Page 26 of Heal Me One Night
“You don’t have to convince me. You probably won’t even have to convince her. But he can be a spiteful prick.” Just last night, when I tucked her into bed while he was at work, she confessed how much she loved him and how much she wished Silas was her daddy.
“Well, if I’m going to make Karli legally mine, there’s something else we need to take care of.”
I cock my head to the side. I think I know where this is going. My heart is pounding in my chest and I’m desperately attempting to play it cool. “What’s that?”
He reaches into the pocket of his jacket. What I expected was a little velvet box. Instead, it’s a set of keys. “Silas?”
“Let’s go inside first. Take a look around.”
He gets out and walks around to open the door for me.

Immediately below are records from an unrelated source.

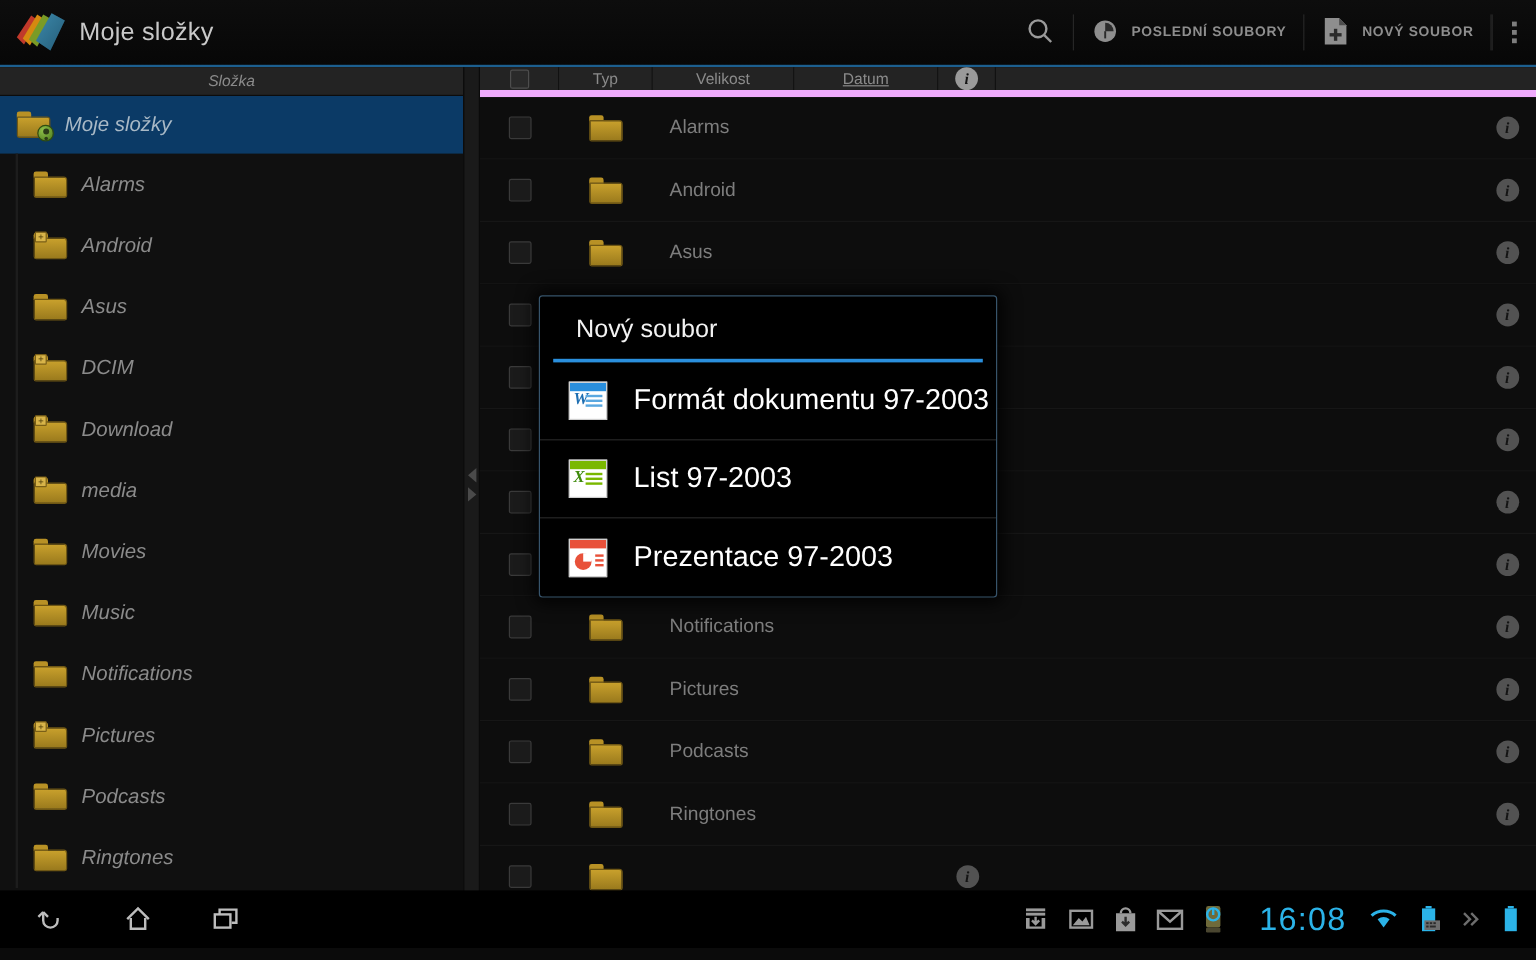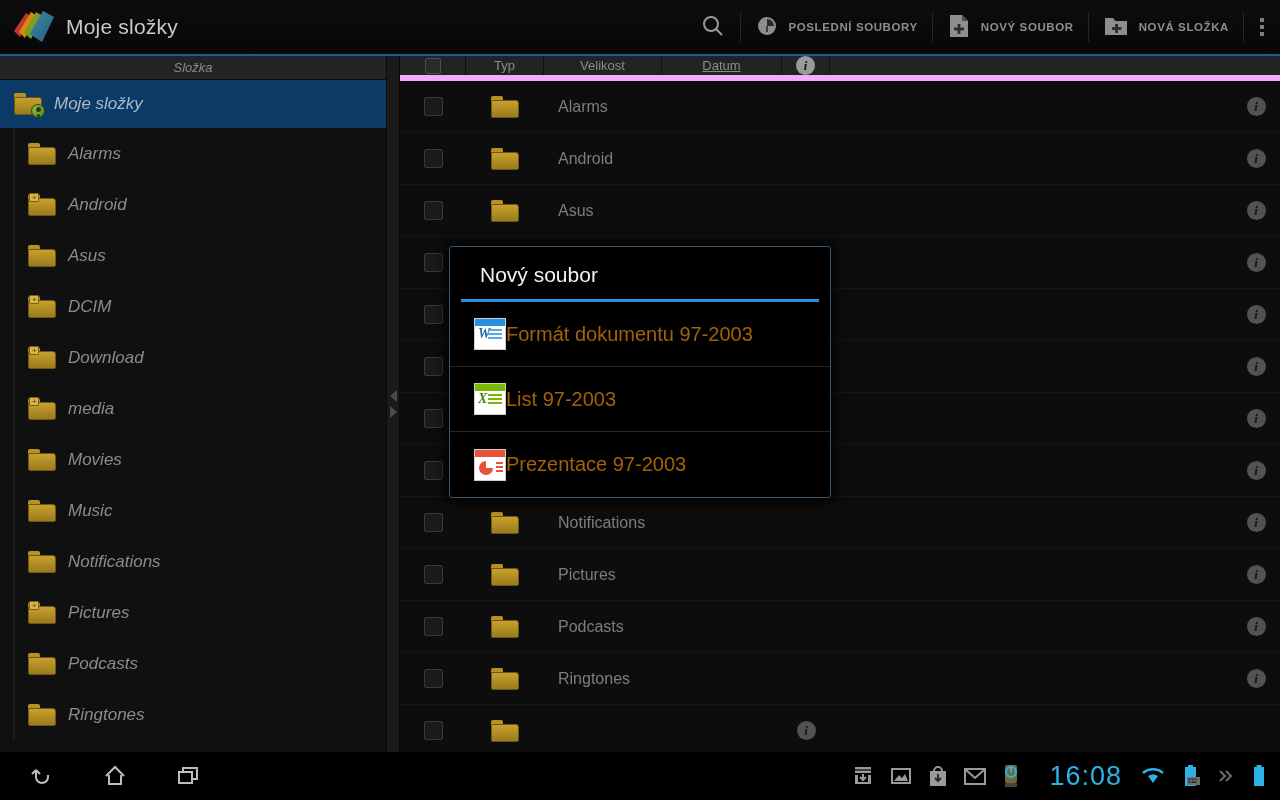--- a/index.html
+++ b/index.html
@@ -228,16 +228,6 @@
         <span class="lbl">NOVÝ SOUBOR</span>
       </div>
       <div class="ab-sep"></div>
-      <div class="ab-btn">
-        <span>
-          <svg width="26" height="24" viewBox="0 0 26 24">
-            <path d="M2 4 h8 l2.5 3 h11.5 v14 h-22 z" fill="#8e8e8e"></path>
-            <rect x="12.2" y="10" width="2.8" height="9" fill="#2b2b2b"></rect>
-            <rect x="9" y="13.1" width="9.4" height="2.8" fill="#2b2b2b"></rect>
-          </svg>
-        </span>
-        <span class="lbl">NOVÁ SLOŽKA</span>
-      </div>
       <div class="ab-sep"></div>
       <div class="ab-overflow">
         <i></i>

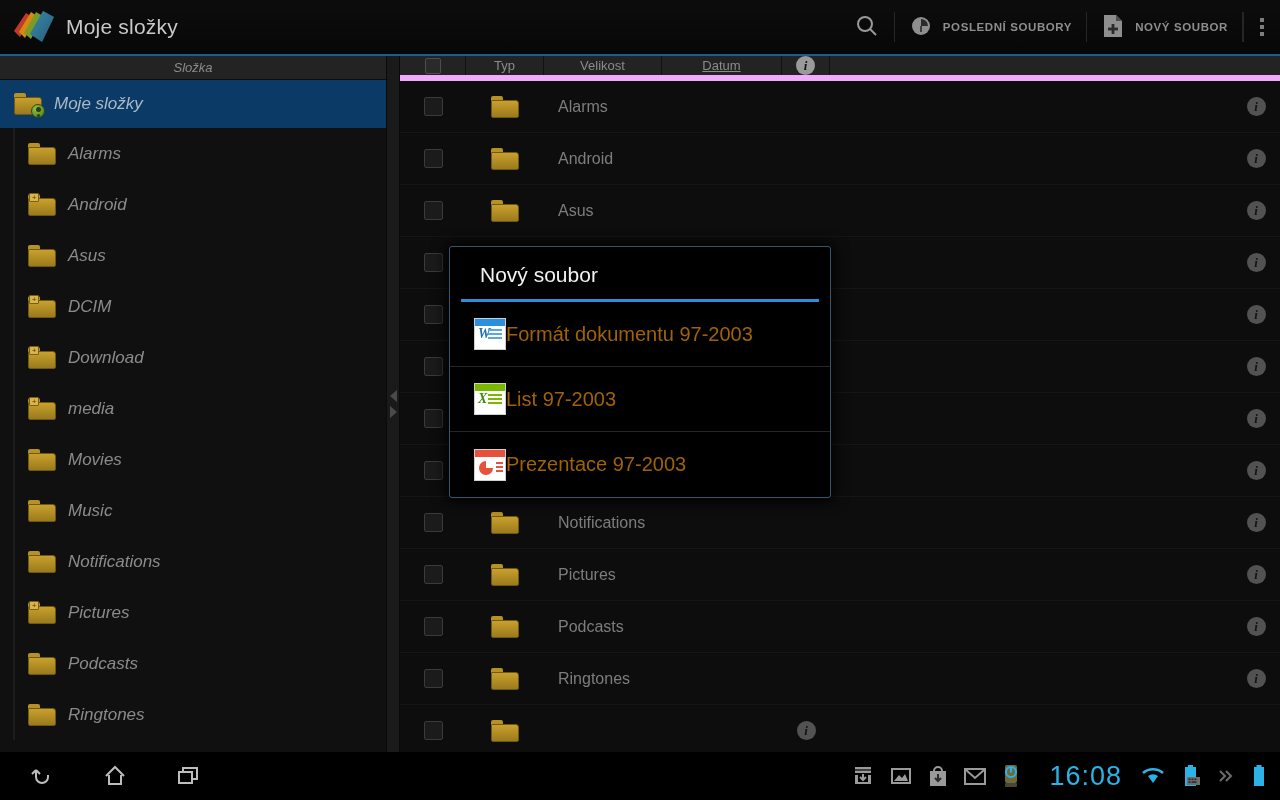--- a/index.html
+++ b/index.html
@@ -140,7 +140,7 @@
     border-bottom:1px solid #262626;
   }
   .dlg-item:last-child { border-bottom:none; }
-  .dlg-item .lbl { font-size:20px; color:#a16207; }
+  .dlg-item .lbl { font-size:24px; color:#ffffff; margin-left:22px; }
 
   
   .oicon { width:32px; height:32px; background:#fff; border:1px solid #cfcfcf; position:relative; overflow:hidden; flex:0 0 auto; }

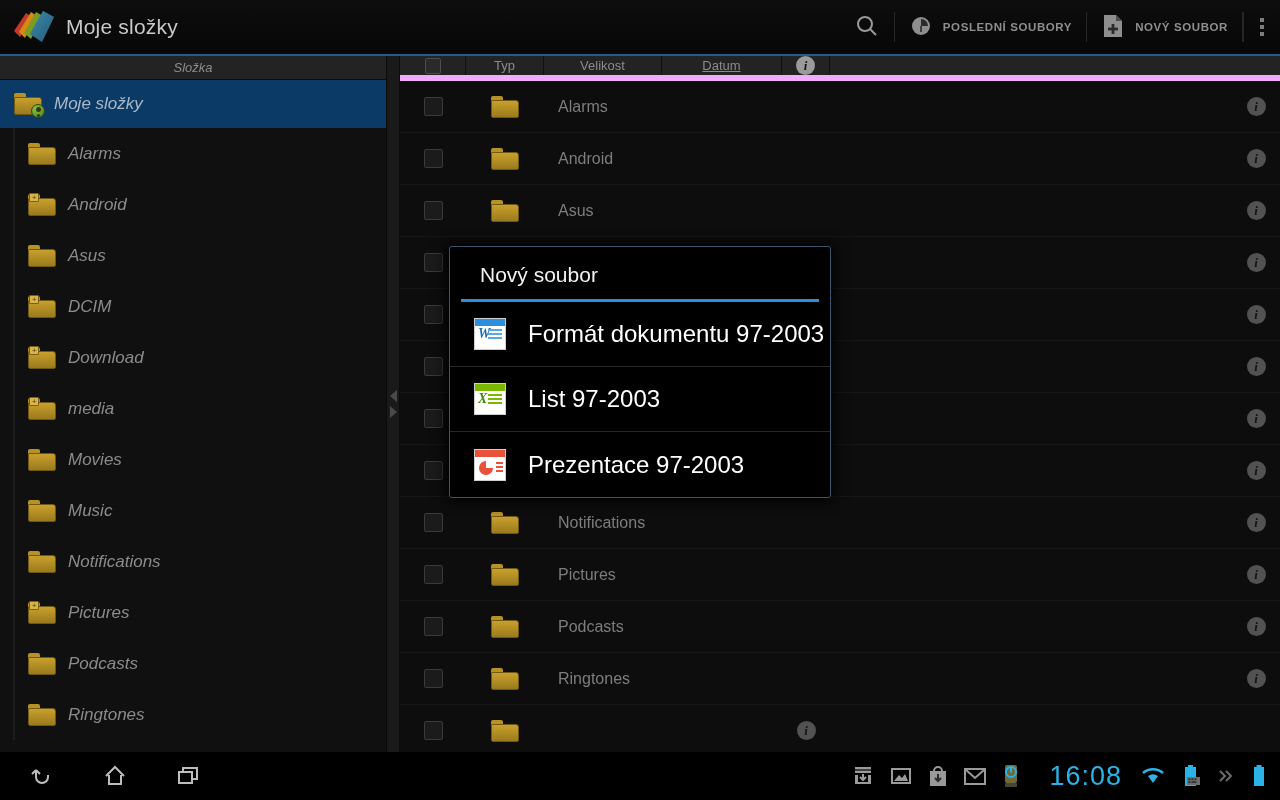--- a/index.html
+++ b/index.html
@@ -165,7 +165,7 @@
   .picon .lines i { background:#e8513a; }
 
   
-  .sysbar { position:absolute; bottom:0; left:0; width:1280px; height:48px; background:#000; display:flex; align-items:center; }
+  .sysbar { position:absolute; bottom:10px; left:0; width:1280px; height:48px; background:#000; display:flex; align-items:center; }
   .nav-btns { display:flex; align-items:center; gap:44px; margin-left:26px; }
   .nav-btns svg { display:block; }
   .tray { margin-left:auto; display:flex; align-items:center; gap:14px; padding-right:12px; }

More than six months in and he’s still doing that. We walk through the gate and he takes my hand, holding it in his as we walk up the wide steps to the front porch that runs the length of the house. He unlocks the door and we step inside.
It’s not a new house. It’s got some age on it. Some character. From the transoms over the door to the sidelights in the entryway, it’s a house that screams for a family. This isn’t just a house. This is a home. And it could be ours.
“You want the tour?”
I turn back to him. “I don’t need it. This place is perfect. It’s like you poked around in my head to see what I was dreaming of, then just went out and found it.”
“I want to give you all your dreams,” he says softly. Then, before I can even reply, he drops down on one knee. “If we do this, Britt, I want to do it right. I want you to be my wife. I want you and Karli both to have my last name.”
He takes my hand and slides the very traditional and very perfect diamond ring onto my finger. The weight of it feels so right there. “I want that. I want it more than anything.” I can feel tears welling up, my eyes burning as I try not to become a hot, emotional mess. So I do what I always do and make a joke out of it. “I’ve been married and divorced, but I’ve never had a fiancé before,” I tell him. “When I married Dakota, we just had a conversation about it and got in the car... I kind of like the idea of having a big wedding with you, with my dad walking me down the aisle. Can we do that?”
“I don’t care. As long as you’re standing beside me in front of the preacher, we can do it however you want.”
“Let’s go look at our house, Silas. I want to pick which room is going to be Karli’s... then I want to look at ours.”
“You might hate it,” he says.
“No, I won’t. Because it’s a place for us to start... a place to be just ours. I want to be Mrs. Silas Blake. And I want Karli to be a Blake. But about having other kids, Silas–.”
“You don’t have to,” he says. “If it’s not what you want, Karli is enough. The three of us together, Britt, will always be enough.”
“I’m late. Two weeks late. And I am never late, Silas. Never.”
He laughs. “Apparently, I’ve got great timing in more ways than one.... I still want Karli to be mine, but let’s wait until after we get this one born.”
I trust him. Whatever his reasons are, I know they’re good ones. But I am curious. “Why?”
He shrugs. “Because I want her to know that I’m choosing her. I want her to know that no matter how many other kids we have, she will always be my first born—even if I wasn’t there for it.”
“I love you. I love you so much that I’d have a dozen babies with you if you want,” I tell him. Then I lean into him, my hand on his chest, just over his pounding heart, and I whisper, “But right now, we’re going to christen this house.”
It’s not an invitation I’ll need to issue twice. He just scoops me up over his shoulder and heads for the stairs.
EPILOGUE TWO
Deanna
The knock on my apartment door makes me jump. Malcolm and Addison are still at school and if there was a problem there, someone would have called me. I hate that after all this time, he’s still in my head. I hate that when my phone rings or someone knocks on my door, I flinch because it might be Kyle. I won’t call him my ex-husband. He was never a husband. My jailer, my abuser, my tormenter... yes. But never a husband. The first time he hit me was on our wedding day. And my mother told me that I needed to be a better wife so he wouldn’t have to do it again.
It’s no fucking wonder I put up with it for as long as I did. They say every girl marries a man who reminds her of her daddy. For good or ill, that was certainly true in my case.
Forcing myself to get up, I walk to the door and look out through the peephole. It’s not Kyle. But it’s also not good. There’s no reason for a cop to be at my door that can possibly be good.
I undo the locks and then slide the chain free. When I open the door, he looks at me with such a serious expression. He’s young. Not a fresh faced kid, but younger than me. Sure as hell younger than I feel. “Officer?”
“Hartford. Officer Luke Hartford,” he says. “Are you Mrs. Deanna Stephens?”
“I was. Now I’m Ms. Deanna Leighton,” I correct him. “Are you here about my–about Kyle?”